The encouragement that Bishop Wurm was to his Catholic brethren is attested to in a statement made by resistance leader Ulrich von Hassell in 1940, where he wrote with joy that “Bishop Wurm of Wurtlenburg had had the admirable courage to take a firm stand…[against the] unrestrained mass slaughter of the so-called incurably insane”(50). Thankfully, Bishop Wurm did not stop with the Euthanasia program, but also leveled stiff opposition against the persecution of the Jews, which he regarded as a violation of the “God-given right to live as human beings”(51). Perhaps most significant in Bishop Wurm’s actions, at least in the eyes of von Hassell, was that they placed the Protestant church on record against the policies of Hitler(52). This is an intriguing statement considering the fact that it was in Bishop Wurm’s cathedral at Ulm in 1933 that members of the resistance to the German Christian Church formally announced the formation of an alternate church government, thus giving birth to the ConfessingChurch and the famous Barmen declaration.
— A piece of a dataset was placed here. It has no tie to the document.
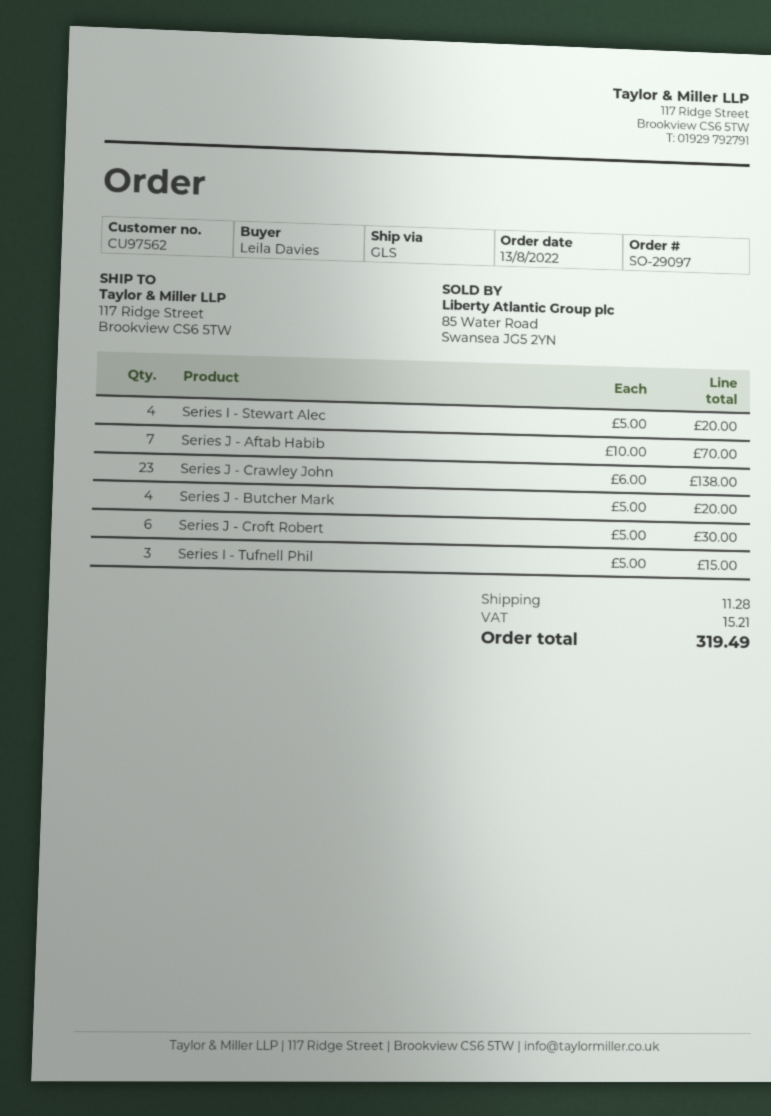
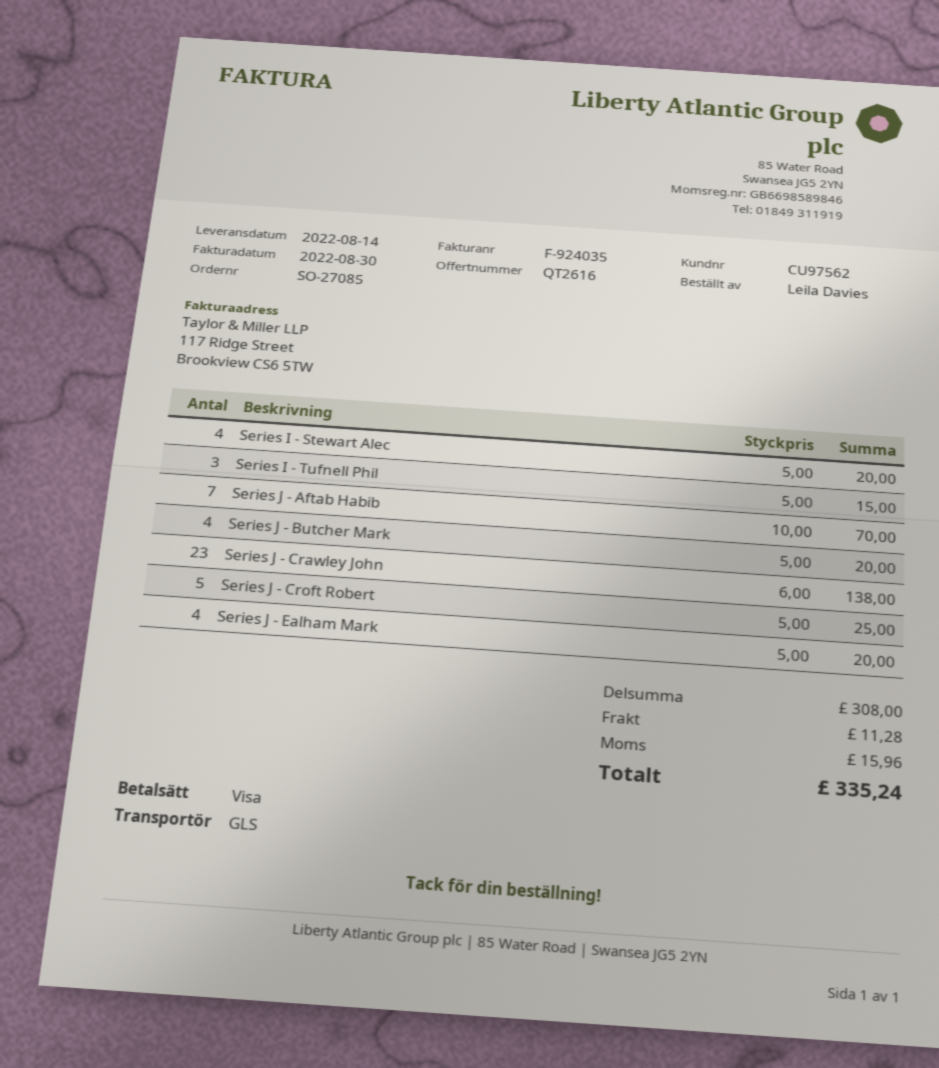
order number: SO-29097 -> SO-27085
Series J - Croft Robert: 6 x 5.00 = 30.00 -> 5 x 5.00 = 25.00
Series J - Ealham Mark: none -> 4 x 5.00 = 20.00
tax: 15.21 -> 15.96
total: 319.49 -> 335.24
This opposition at an early date to the expressed views of the Nazi state did constitute a form of challenge or resistance, but only resistance to the imposition of an external rule over the church. In general, the ConfessingChurch did not participate in active political protest nor take a strong stand in regard to non-church related political issues. According to J.S. Conway, whose Nazi Persecution of the Churches is one of the more important English accounts of the German church struggle, this was for three main reasons. First, members of the ConfessingChurch were theologians whose primary concern was the integrity of the Gospel. Second, the majority of the members simply refused to commit themselves to political involvement, being primarily concerned with spiritual matters. Third, the Lutheran tradition of respect for ruling authority was deeply ingrained. Even for the average member of the Confessing Church, national loyalty dictated outlook, and churchmen like all other men were carried away by nationalistic, anti-communist emotions, and were too starry-eyed at the rise of power of Adolf Hitler to stand firm for the cause of individual rights(55).
 
Thus it was significant that Bishop Wurm spoke out not only for governmental non-interference in the church but also in defense of the “natural” right of the individual person – whether insane, handicapped, or Jewish, and thus was against the very heart of Nazi ideology and policy.
 
Two important Catholic church leaders who spoke out clearly and loudly against the Euthanasia program were Bavarian Cardinal Michael von Faulhaber and Bishop Clemens August Galen of Münster, both of whom will be dealt with in turn.
 
Although a part of the compromising Catholic hierarchy which had made easy peace with Hitler in the famous 1933 Concordat, von Faulhaber was able to see early on that the Nazis never intended to abide by the Concordat’s regulations. For example, on Advent Sunday of 1933, von Faulhaber spoke out against the nationalistic-racial neo-paganism program being glorified by the Nazis, as well as by many of the German people. Here he laid the ground work for his public opposition to these programs based on racial theories which elevated nationalistic goals over revealed truth:
 
What is the relation of Christianity to the German race? Race and Christianity are not mutually opposed but they do belong to different orders. Race is of the natural order; Christianity is a revealed religion and therefore of the supernatural order. Race means union with the nation; Christianity means union with God. There is no need to turn our bricks on Christianity and to set up a Nordic or Germanic Religion, in order to profess our nationality. But we must never forget: we are not redeemed with German blood. We are redeemed with the precious blood of out crucified Lord(56).
 
In 1937, von Faulhaber spoke out against the arrest of an anti-Nazi preacher, at which time he called for consideration of civil disobedience “…based on obedience to the law of God”(57).
 
When word of the so-called “mercy deaths” reached the offices of the Catholic hierarchy, the outcry was particularly loud. Many Catholic bishops from all over Germany wrote formal letters of protest which attacked the Euthanasia program and the sterilization laws, as well as racism and German paganism in general(58). Cardinal Faulhaber supported his undercharges, and denounced the so-called Euthanasia program as a clear violation of the law of God, appealing particularly to the fifth commandment. In one letter he stated that even in wartime, one may not discard the everlasting foundation of the moral order, nor the fundamental rights of the individual(59). In addition, he appealed to the government to abide by its obligations under the Concordat, but, like most charges submitted to the Nazi officials, his remained unanswered.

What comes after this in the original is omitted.